ECLI:NL:GHARN:2006:AZ5935
Gerechtshof Arnhem
- Hoger beroep
- M. Verheugt
- A. van der Herberg
- C. Cremers
- Rechtspraak.nl
Beoordeling van delictgevaar en beëindiging van terbeschikkingstelling
In deze zaak heeft het Gerechtshof Arnhem op 29 december 2006 uitspraak gedaan over de verlenging van de terbeschikkingstelling van een betrokkene die veroordeeld was voor incestdelicten. Het hof moest beoordelen of het delictgevaar nog in een zodanige omvang aanwezig was dat verlenging van de maatregel gerechtvaardigd was.

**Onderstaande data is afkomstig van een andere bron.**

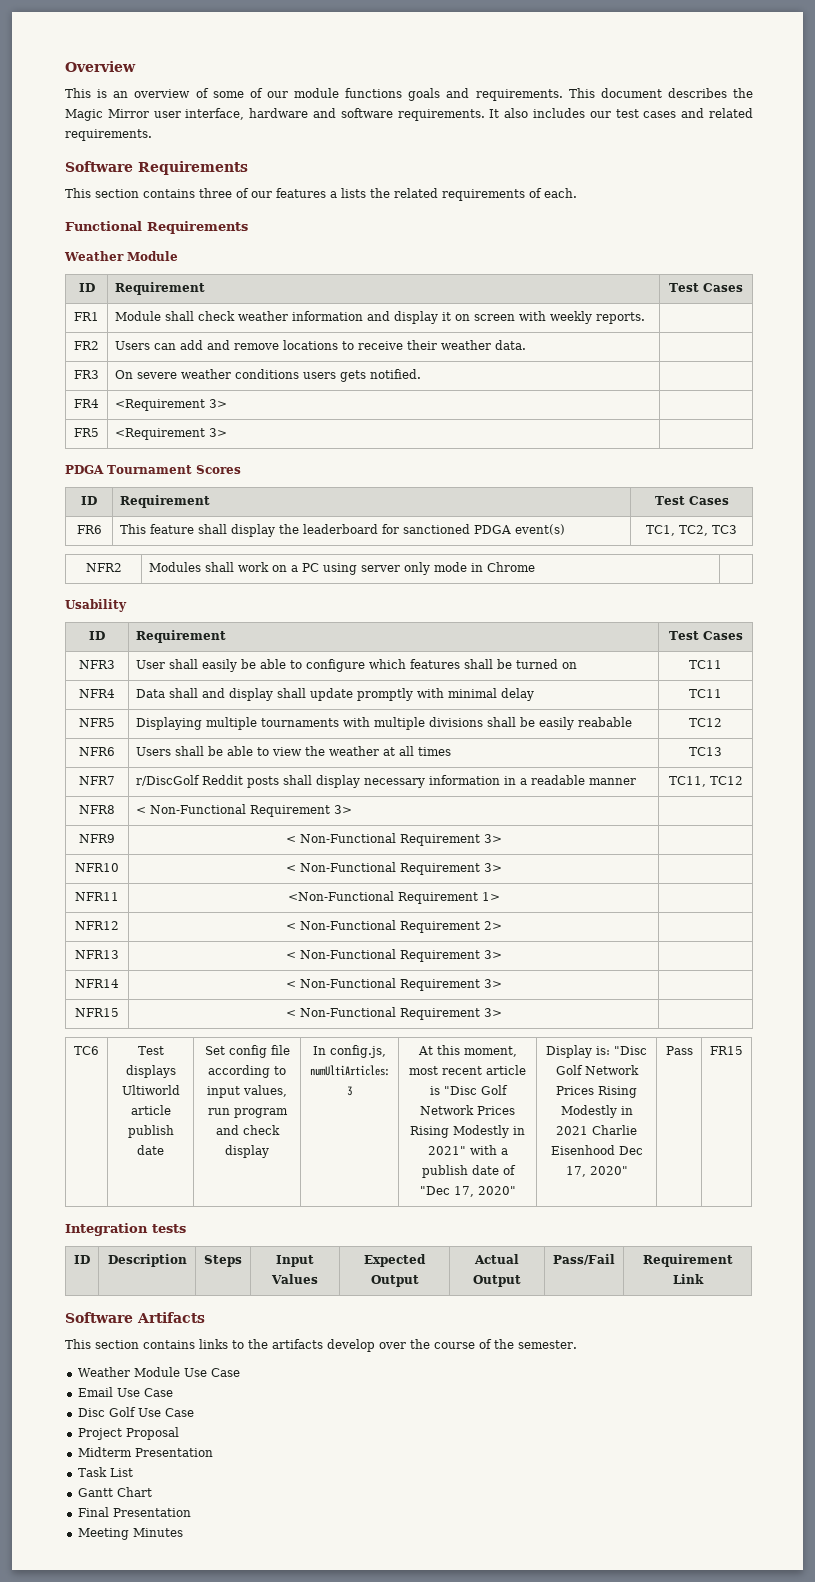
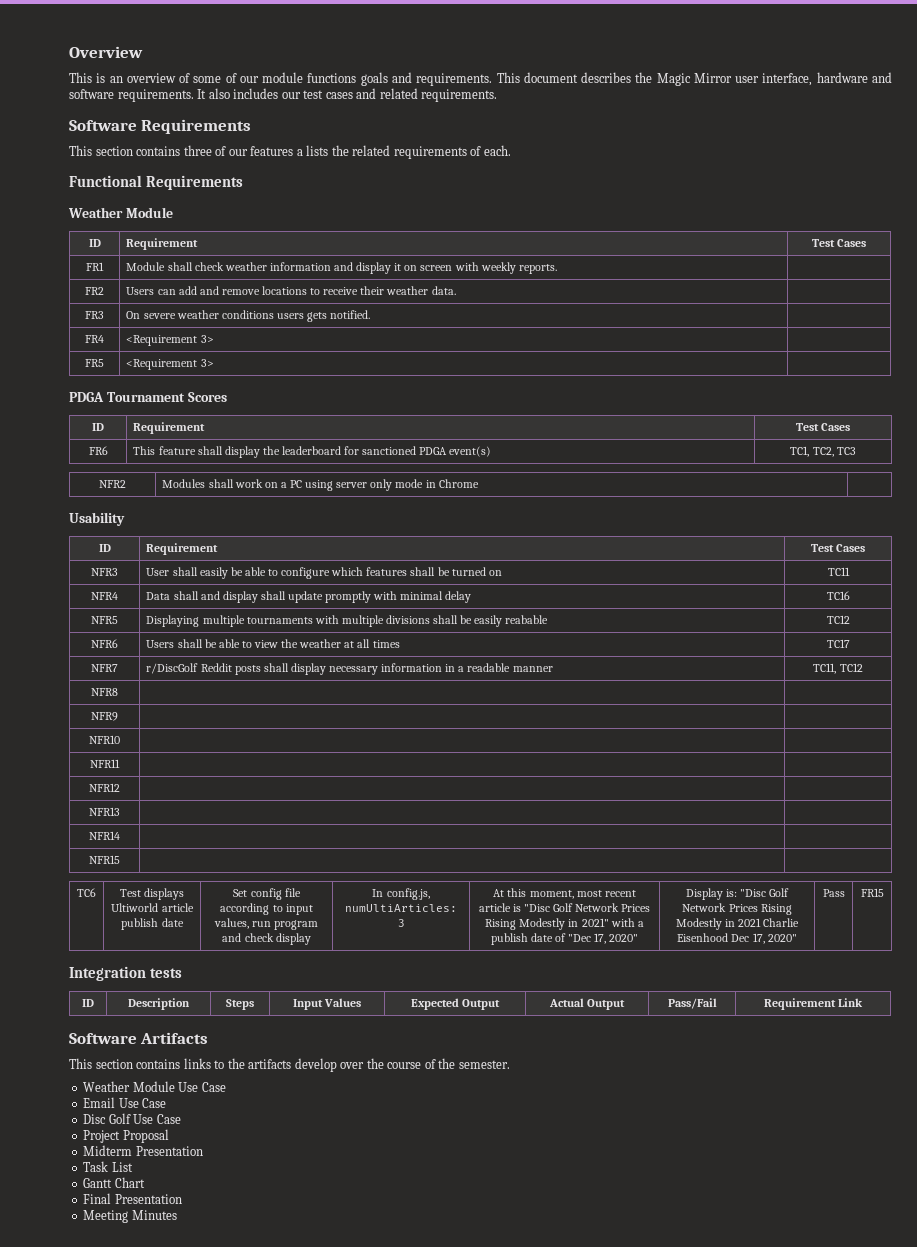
[689,689,722,698] TC11 -> [826,591,850,600] TC16
[689,747,722,756] TC13 -> [826,639,850,648] TC17
[136,804,353,817] [79,834,115,843] [285,833,502,846] [75,863,119,872] [285,862,502,875] [75,892,119,901] [287,891,500,904] [75,921,119,930] [285,920,502,933] [75,950,119,959] [285,949,502,962] [75,979,119,988] [285,978,502,991] [75,1008,119,1017] [285,1007,502,1020] < Non-Functional Requirement 3> | // NFR9 | < Non-Functional Requirement 3> | // NFR10 | < Non-Functional Requirement 3> | // NFR11 | <Non-Functional Requirement 1> | // NFR12 | < Non-Functional Requirement 2> | // NFR13 | < Non-Functional Requirement 3> | // NFR14 | < Non-Functional Requirement 3> | // NFR15 | < Non-Functional Requirement 3> -> [91,712,118,721] [89,735,120,744] [90,759,120,768] [89,783,120,792] [89,807,120,816] [89,831,120,840] [89,855,120,864] | // NFR9 | | // NFR10 | | // NFR11 | | // NFR12 | | // NFR13 | | // NFR14 | | // NFR15 |

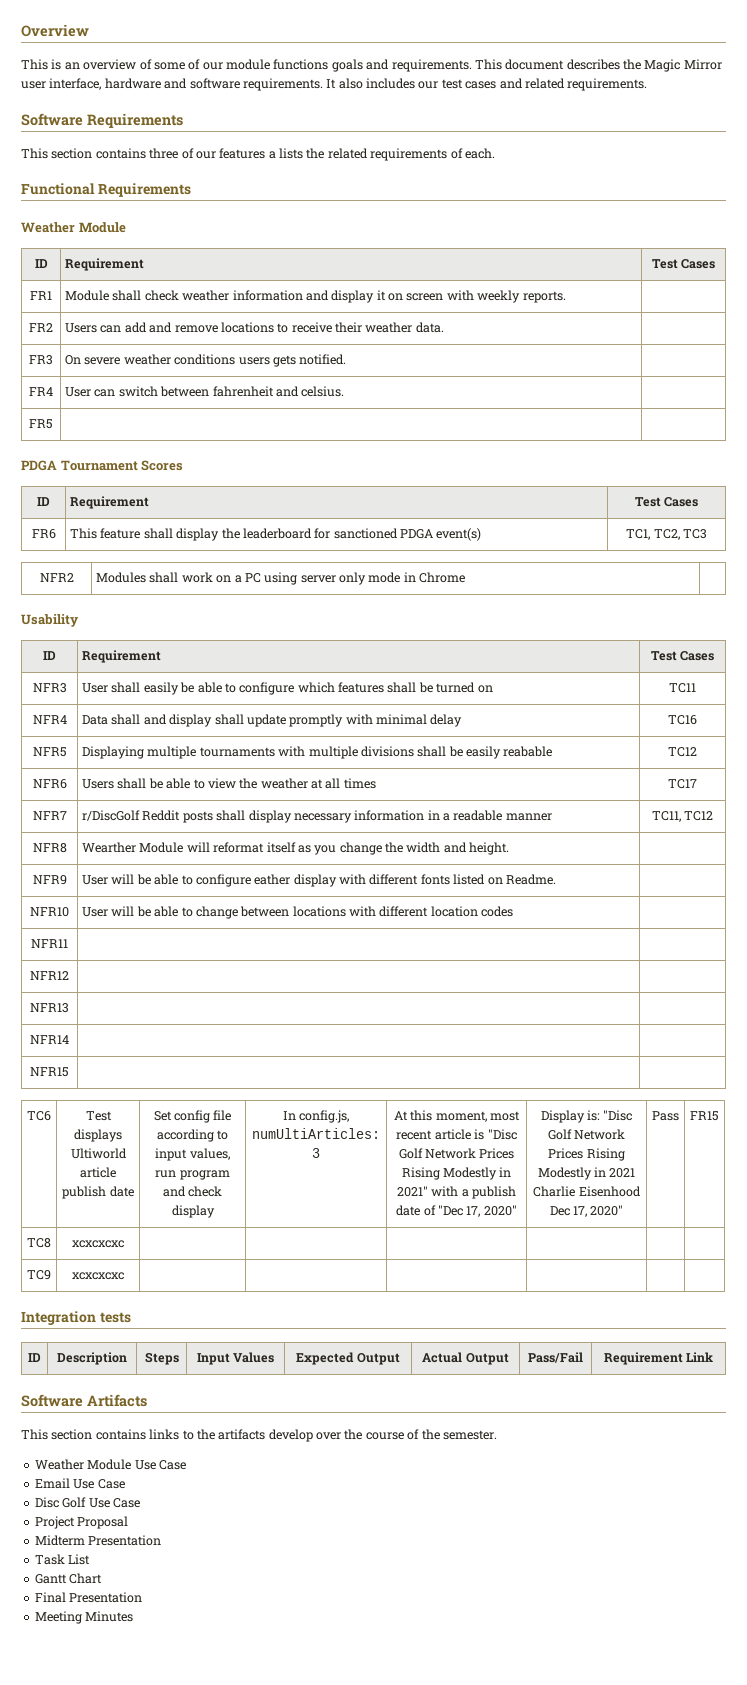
[126,335,214,346] <Requirement 3> -> [65,386,345,397] User can switch between fahrenheit and celsius.
[126,359,214,370] <Requirement 3> -> (53, 424) none
[91,712,118,721] [89,735,120,744] | // NFR9 | | // NFR10 | -> [82,842,510,855] [32,875,67,885] [82,874,556,887] [30,907,69,917] [82,906,514,919] Wearther Module will reformat itself as you change the width and height. | // NFR9 | User will be able to configure eather display with different fonts listed on Readme. | // NFR10 | User will be able to change between locations with different location codes
(884, 892) none -> [27,1238,51,1248] [72,1240,124,1248] [27,1270,51,1280] [72,1272,124,1280] // TC8 | xcxcxcxc | | | | | | // TC9 | xcxcxcxc | | | | | |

Bij deze beoordeling werden verschillende factoren in overweging genomen, waaronder de ernst van de delicten, de duur van de maatregel, de maatschappelijke integratie van de terbeschikkinggestelde en de mate waarin het delictgevaar was verminderd. Het hof concludeerde dat het delictgevaar tot een aanvaardbaar niveau was gedaald, waardoor er onvoldoende grond was voor verlenging van de terbeschikkingstelling. De vordering van de officier van justitie werd afgewezen en de terbeschikkingstelling werd beëindigd.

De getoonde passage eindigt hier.